> How to complete this task
Find the line containing "the July luncheon." in the records below. Copy exactly that line and each one after it, ending at the line containing "- One of the authors", and nothing more.

> Records for this exercise
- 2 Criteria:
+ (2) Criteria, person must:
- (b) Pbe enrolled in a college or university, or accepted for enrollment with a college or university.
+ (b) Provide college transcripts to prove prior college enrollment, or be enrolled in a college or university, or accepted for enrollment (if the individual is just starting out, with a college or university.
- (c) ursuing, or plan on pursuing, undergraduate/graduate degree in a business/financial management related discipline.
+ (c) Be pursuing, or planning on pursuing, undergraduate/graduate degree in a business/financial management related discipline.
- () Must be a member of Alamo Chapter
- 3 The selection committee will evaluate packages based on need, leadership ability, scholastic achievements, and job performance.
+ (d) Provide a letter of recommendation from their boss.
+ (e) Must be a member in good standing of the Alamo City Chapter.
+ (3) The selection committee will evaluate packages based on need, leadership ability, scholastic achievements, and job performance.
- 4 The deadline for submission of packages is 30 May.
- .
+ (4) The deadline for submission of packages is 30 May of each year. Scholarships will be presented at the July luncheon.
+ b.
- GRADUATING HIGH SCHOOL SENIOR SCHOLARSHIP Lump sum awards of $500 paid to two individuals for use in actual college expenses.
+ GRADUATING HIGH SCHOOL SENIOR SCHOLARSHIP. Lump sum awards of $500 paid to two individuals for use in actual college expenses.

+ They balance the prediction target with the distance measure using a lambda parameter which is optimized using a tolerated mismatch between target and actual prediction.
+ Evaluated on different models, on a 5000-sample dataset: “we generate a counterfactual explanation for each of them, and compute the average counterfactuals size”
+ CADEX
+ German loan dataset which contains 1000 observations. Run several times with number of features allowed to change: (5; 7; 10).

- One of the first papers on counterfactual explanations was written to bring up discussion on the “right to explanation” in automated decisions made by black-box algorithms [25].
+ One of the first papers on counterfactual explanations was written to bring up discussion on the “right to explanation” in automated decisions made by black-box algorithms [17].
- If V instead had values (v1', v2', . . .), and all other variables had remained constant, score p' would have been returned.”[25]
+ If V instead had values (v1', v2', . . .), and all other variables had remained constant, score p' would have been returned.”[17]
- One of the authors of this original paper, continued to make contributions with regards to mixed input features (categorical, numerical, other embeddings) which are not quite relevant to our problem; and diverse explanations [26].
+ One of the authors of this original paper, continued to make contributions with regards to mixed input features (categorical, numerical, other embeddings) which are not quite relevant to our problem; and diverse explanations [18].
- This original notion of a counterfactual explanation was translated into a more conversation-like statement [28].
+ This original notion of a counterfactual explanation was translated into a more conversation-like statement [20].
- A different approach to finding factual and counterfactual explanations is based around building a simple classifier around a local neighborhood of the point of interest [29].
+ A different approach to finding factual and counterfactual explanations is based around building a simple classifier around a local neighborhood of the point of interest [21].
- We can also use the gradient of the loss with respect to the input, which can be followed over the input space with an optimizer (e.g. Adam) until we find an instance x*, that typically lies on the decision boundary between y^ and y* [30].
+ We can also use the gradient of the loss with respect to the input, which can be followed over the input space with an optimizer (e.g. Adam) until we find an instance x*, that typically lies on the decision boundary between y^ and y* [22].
--
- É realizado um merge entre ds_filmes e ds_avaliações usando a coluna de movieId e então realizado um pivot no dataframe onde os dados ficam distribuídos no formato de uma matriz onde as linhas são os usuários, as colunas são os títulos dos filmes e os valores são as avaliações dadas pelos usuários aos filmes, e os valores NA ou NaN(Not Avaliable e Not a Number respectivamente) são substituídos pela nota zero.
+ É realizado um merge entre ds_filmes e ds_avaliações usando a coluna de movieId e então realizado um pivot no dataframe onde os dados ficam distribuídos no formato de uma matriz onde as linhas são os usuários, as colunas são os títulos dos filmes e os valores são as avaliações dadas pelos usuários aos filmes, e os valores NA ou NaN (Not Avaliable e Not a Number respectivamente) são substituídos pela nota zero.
--
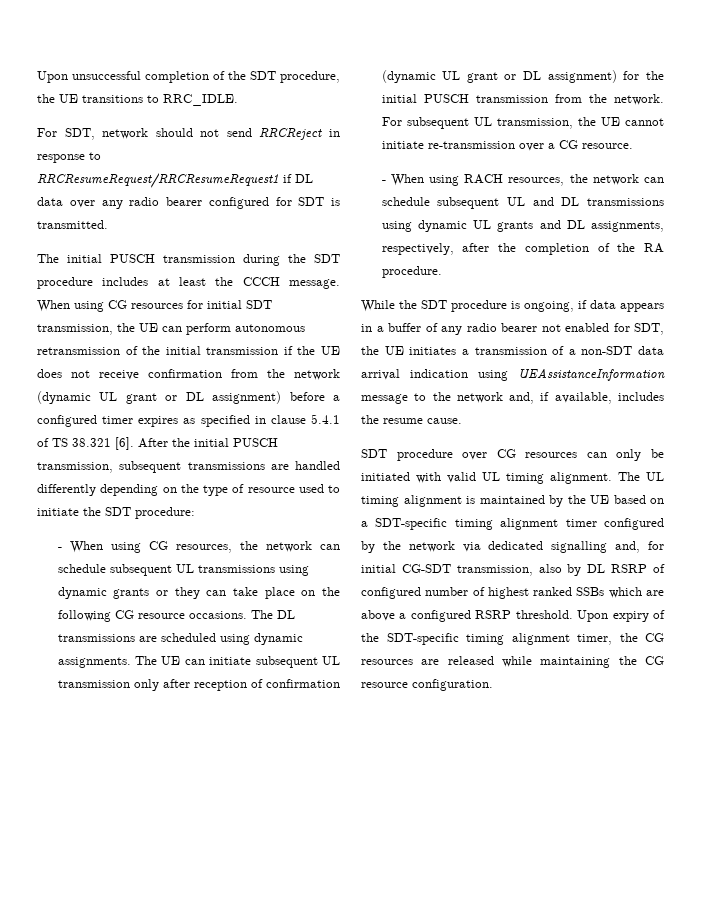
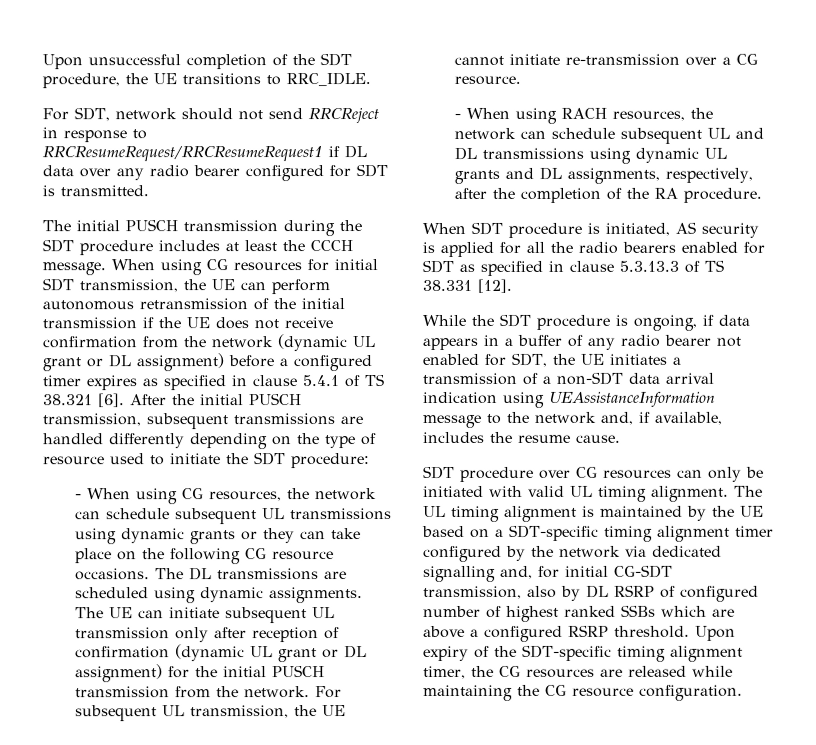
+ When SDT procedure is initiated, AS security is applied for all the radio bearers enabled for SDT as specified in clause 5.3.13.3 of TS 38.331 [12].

> Answer section
+ (4) The deadline for submission of packages is 30 May of each year. Scholarships will be presented at the July luncheon.
+ b.
- GRADUATING HIGH SCHOOL SENIOR SCHOLARSHIP Lump sum awards of $500 paid to two individuals for use in actual college expenses.
+ GRADUATING HIGH SCHOOL SENIOR SCHOLARSHIP. Lump sum awards of $500 paid to two individuals for use in actual college expenses.

+ They balance the prediction target with the distance measure using a lambda parameter which is optimized using a tolerated mismatch between target and actual prediction.
+ Evaluated on different models, on a 5000-sample dataset: “we generate a counterfactual explanation for each of them, and compute the average counterfactuals size”
+ CADEX
+ German loan dataset which contains 1000 observations. Run several times with number of features allowed to change: (5; 7; 10).

- One of the first papers on counterfactual explanations was written to bring up discussion on the “right to explanation” in automated decisions made by black-box algorithms [25].
+ One of the first papers on counterfactual explanations was written to bring up discussion on the “right to explanation” in automated decisions made by black-box algorithms [17].
- If V instead had values (v1', v2', . . .), and all other variables had remained constant, score p' would have been returned.”[25]
+ If V instead had values (v1', v2', . . .), and all other variables had remained constant, score p' would have been returned.”[17]
- One of the authors of this original paper, continued to make contributions with regards to mixed input features (categorical, numerical, other embeddings) which are not quite relevant to our problem; and diverse explanations [26].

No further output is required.